▶ **Supplied records**

--*--

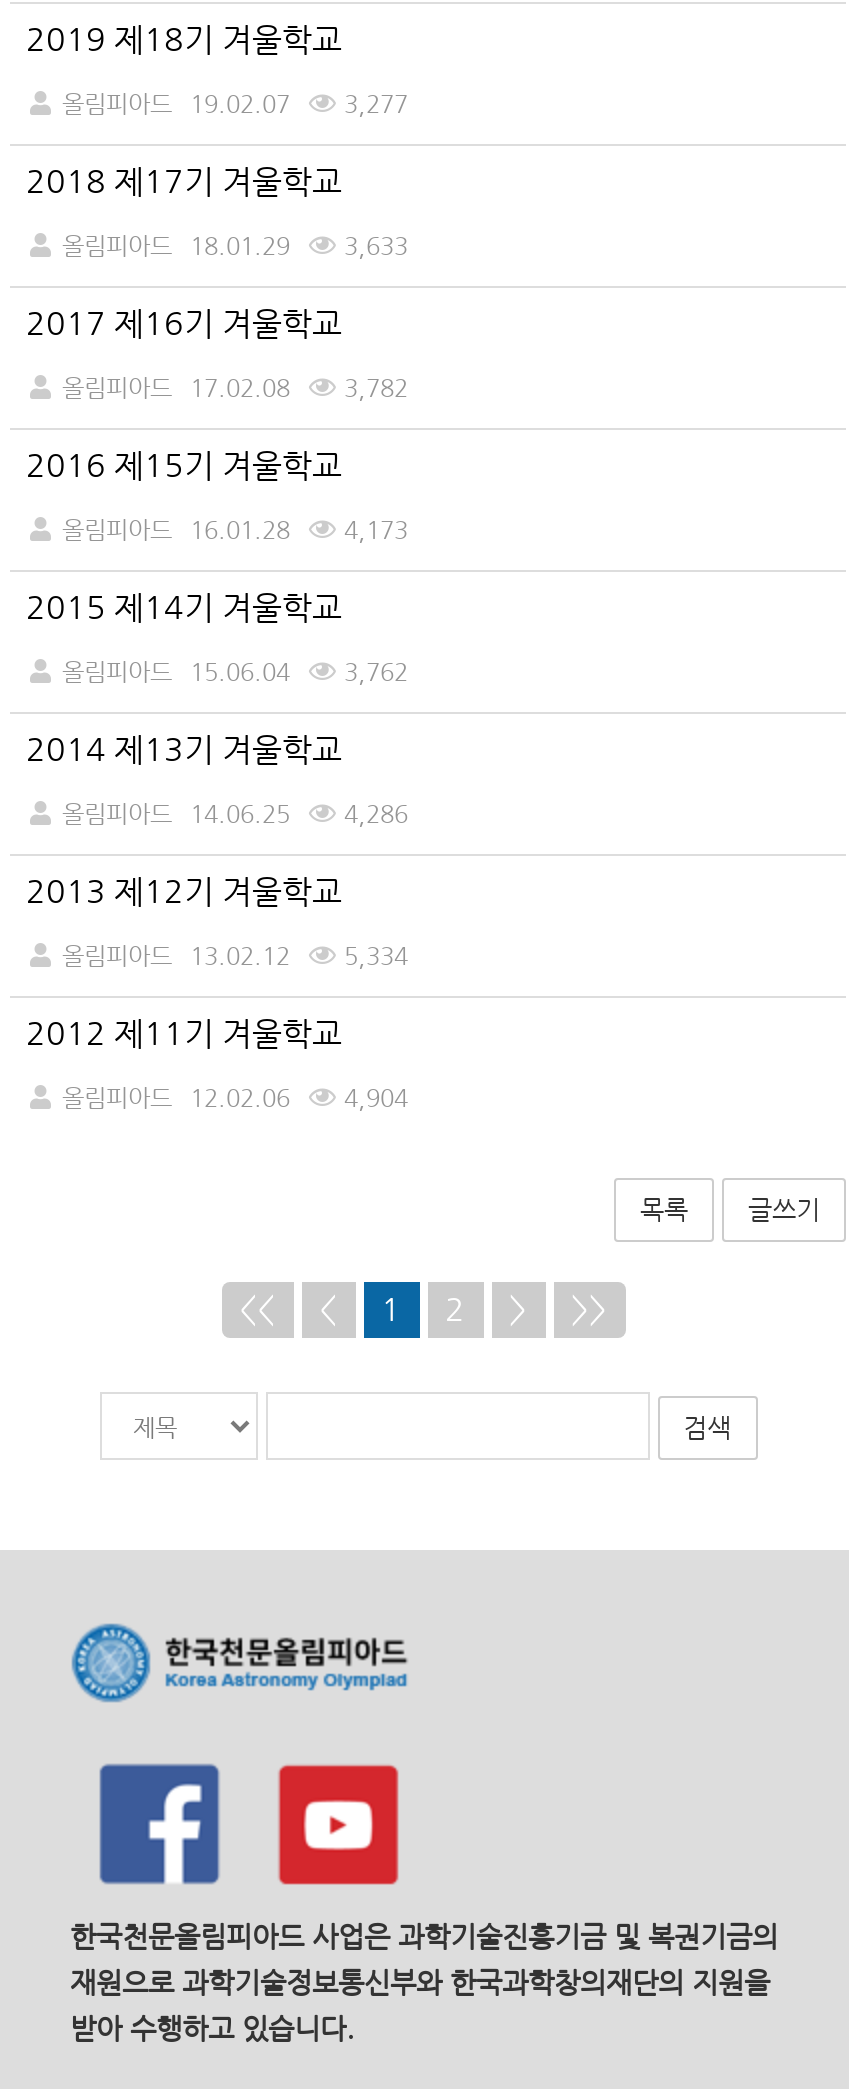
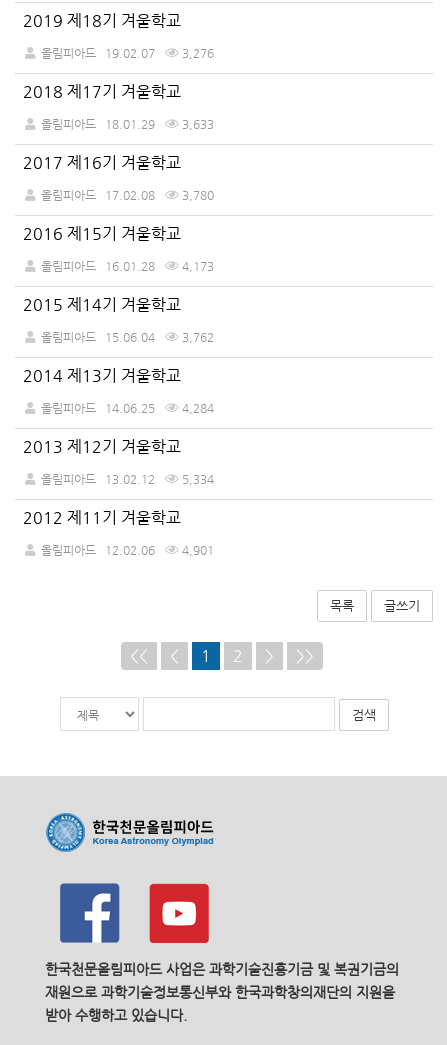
- 올림피아드 19.02.07 3,277
+ 올림피아드 19.02.07 3,276

- 올림피아드 17.02.08 3,782
+ 올림피아드 17.02.08 3,780

- 올림피아드 14.06.25 4,286
+ 올림피아드 14.06.25 4,284

- 올림피아드 12.02.06 4,904
+ 올림피아드 12.02.06 4,901
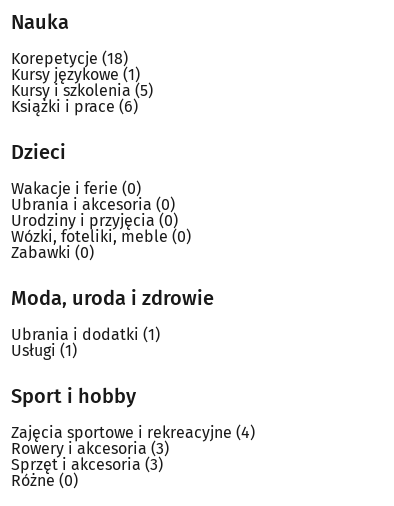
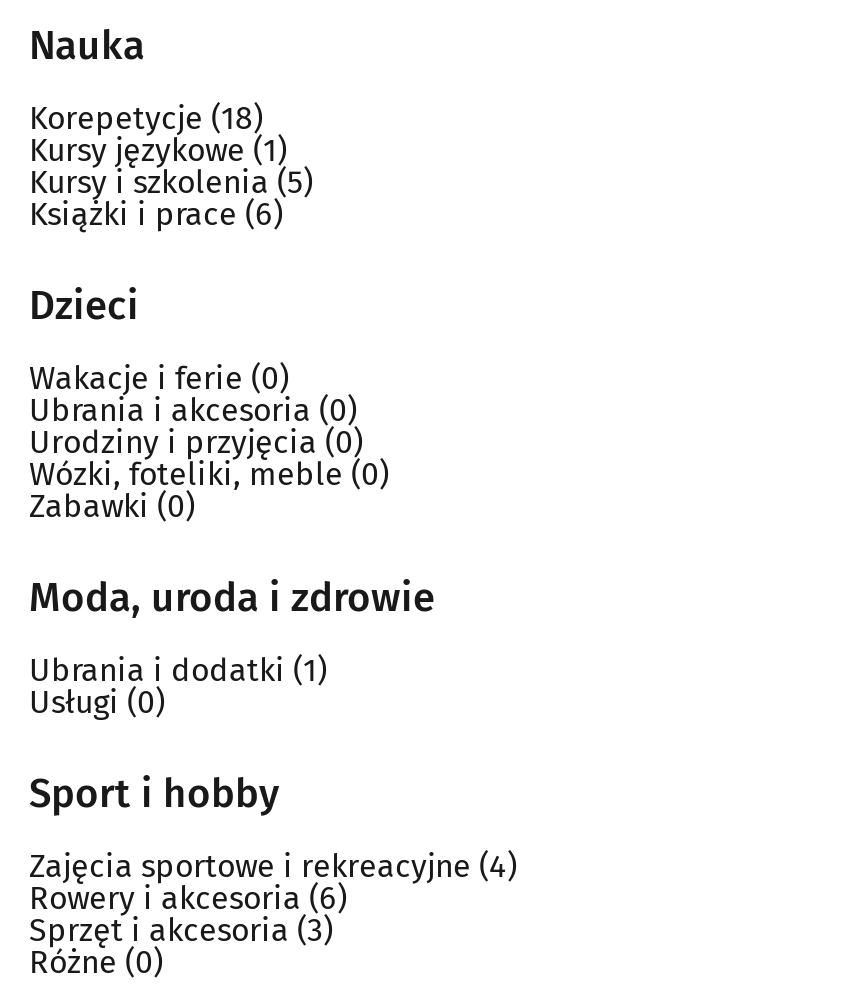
- Usługi(1)
+ Usługi(0)

- Rowery i akcesoria(3)
+ Rowery i akcesoria(6)
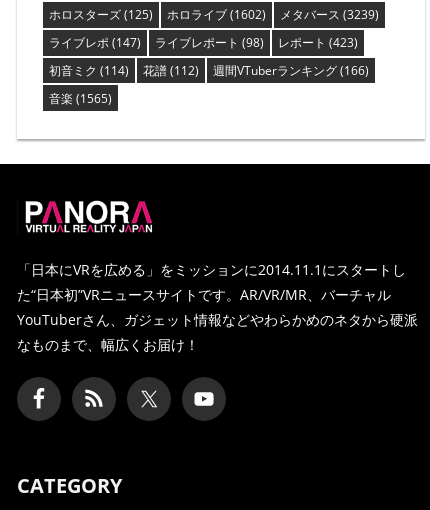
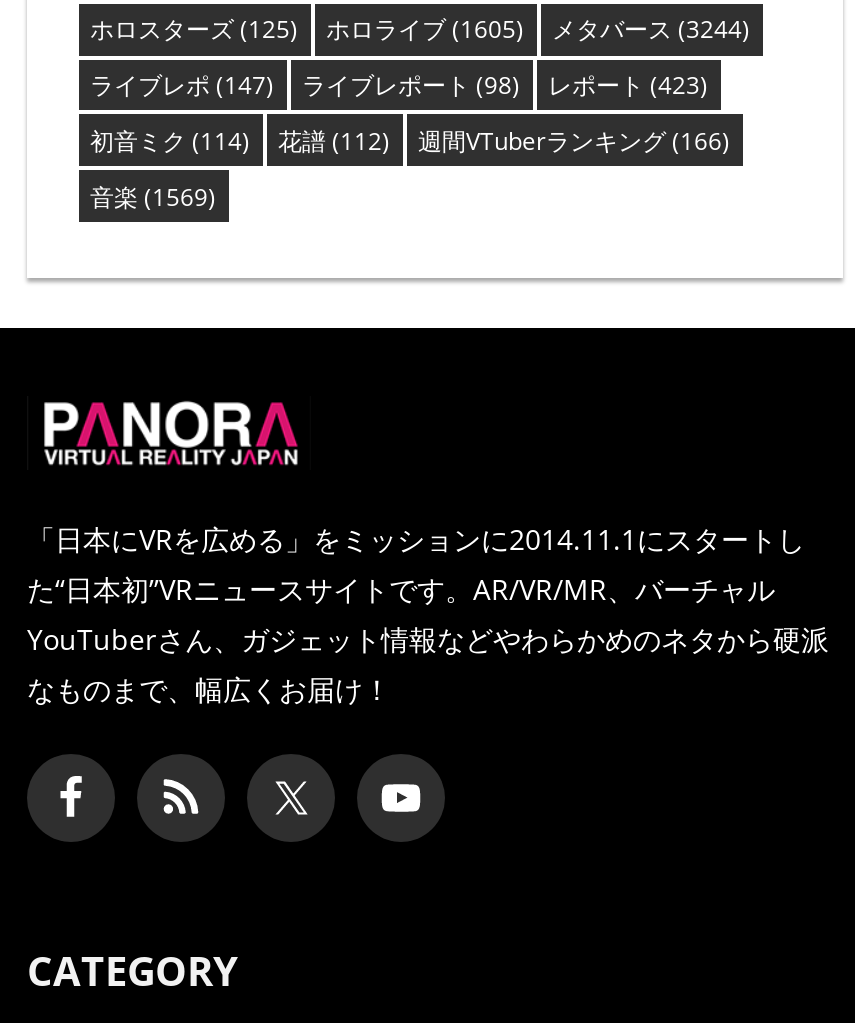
- ホロライブ(1602)
+ ホロライブ(1605)

- メタバース(3239)
+ メタバース(3244)

- 音楽(1565)
+ 音楽(1569)
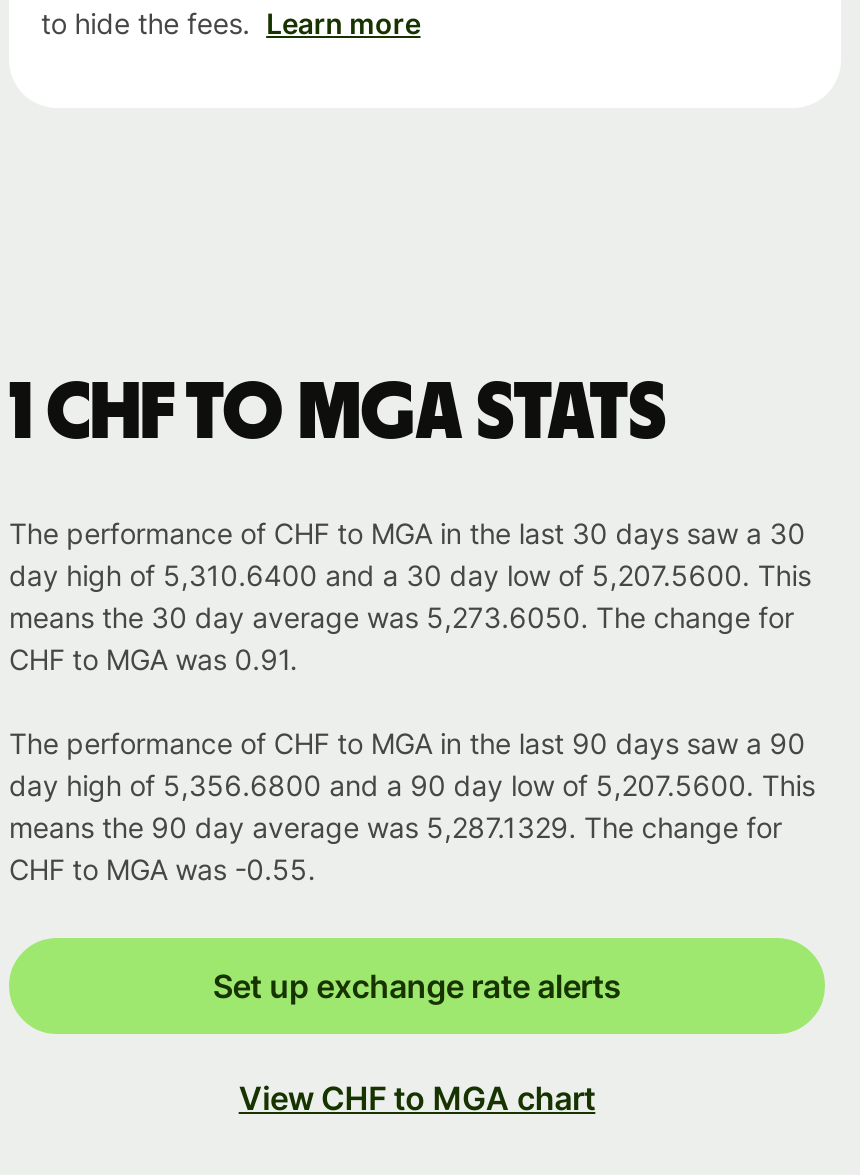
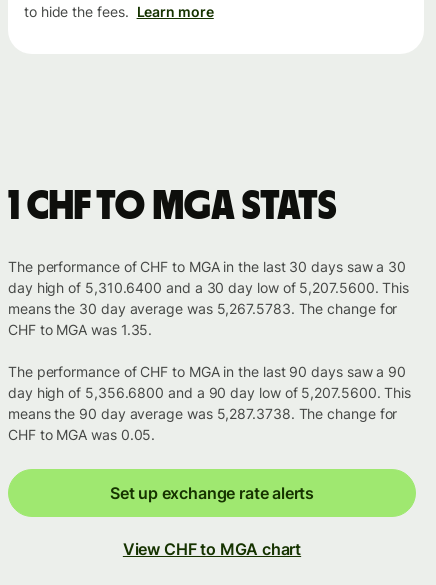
- means the 30 day average was 5,273.6050. The change for
+ means the 30 day average was 5,267.5783. The change for

- CHF to MGA was 0.91.
+ CHF to MGA was 1.35.

- means the 90 day average was 5,287.1329. The change for
+ means the 90 day average was 5,287.3738. The change for

- CHF to MGA was -0.55.
+ CHF to MGA was 0.05.
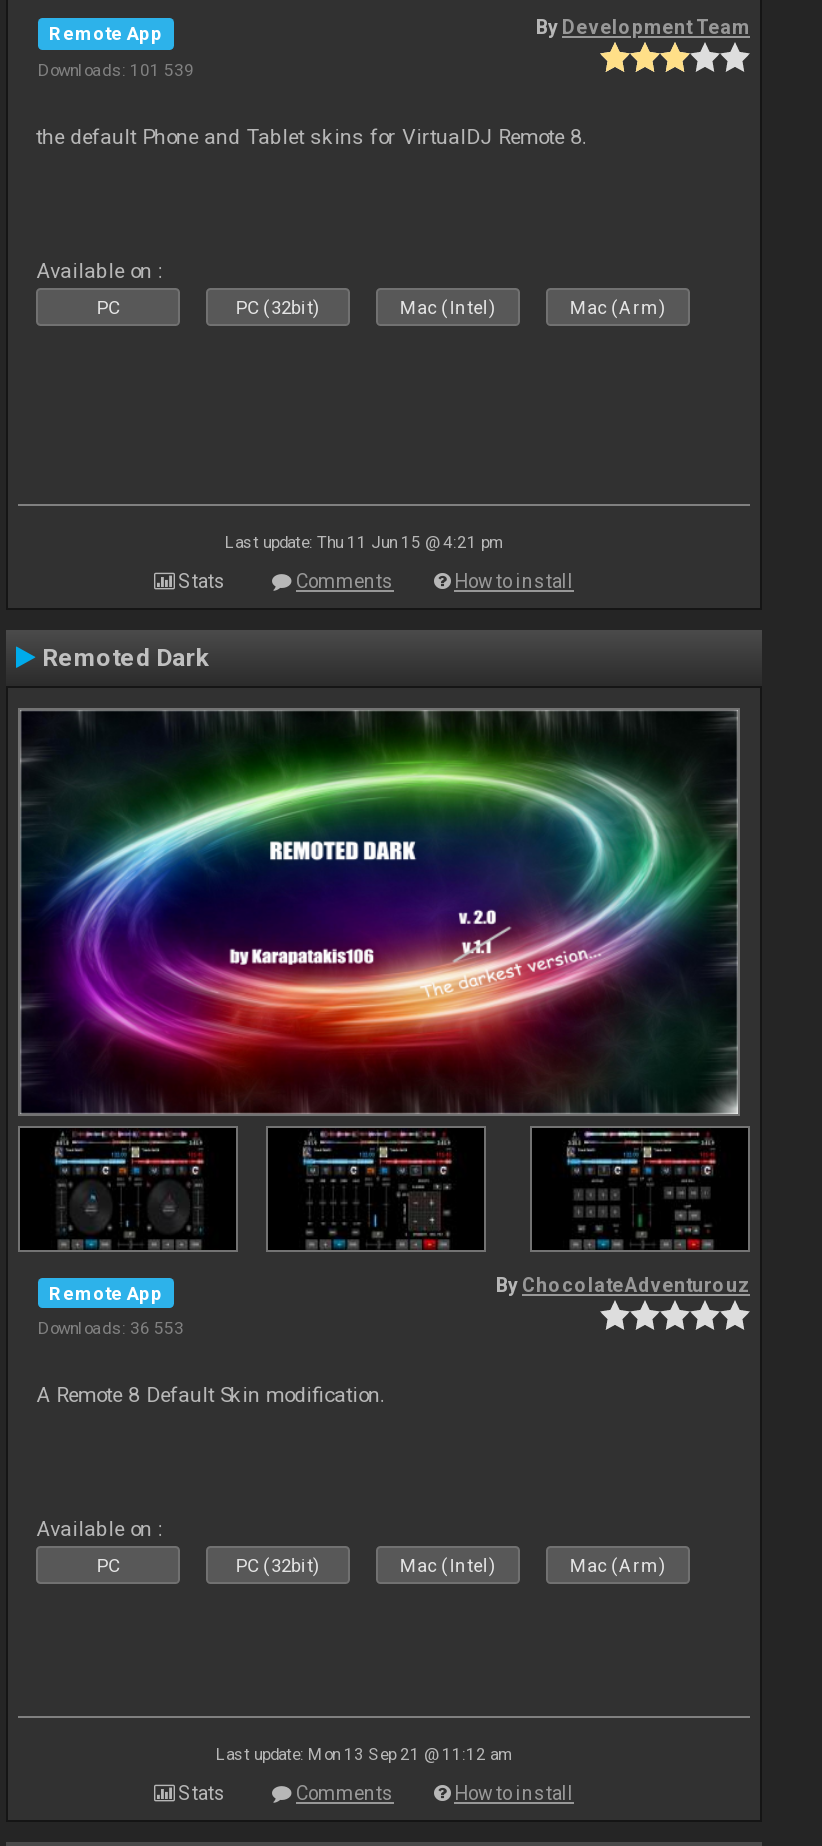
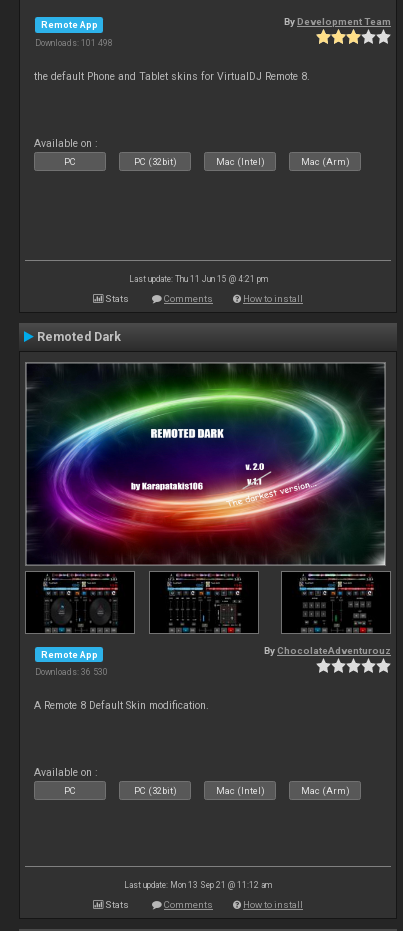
- Downloads: 101 539
+ Downloads: 101 498

- Downloads: 36 553
+ Downloads: 36 530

--*--

▶ **Work required**
Your response should be made up of the lines in the data that contain the word "올림피아드".

▶ **Exercise output**
- 올림피아드 19.02.07 3,277
+ 올림피아드 19.02.07 3,276
- 올림피아드 17.02.08 3,782
+ 올림피아드 17.02.08 3,780
- 올림피아드 14.06.25 4,286
+ 올림피아드 14.06.25 4,284
- 올림피아드 12.02.06 4,904
+ 올림피아드 12.02.06 4,901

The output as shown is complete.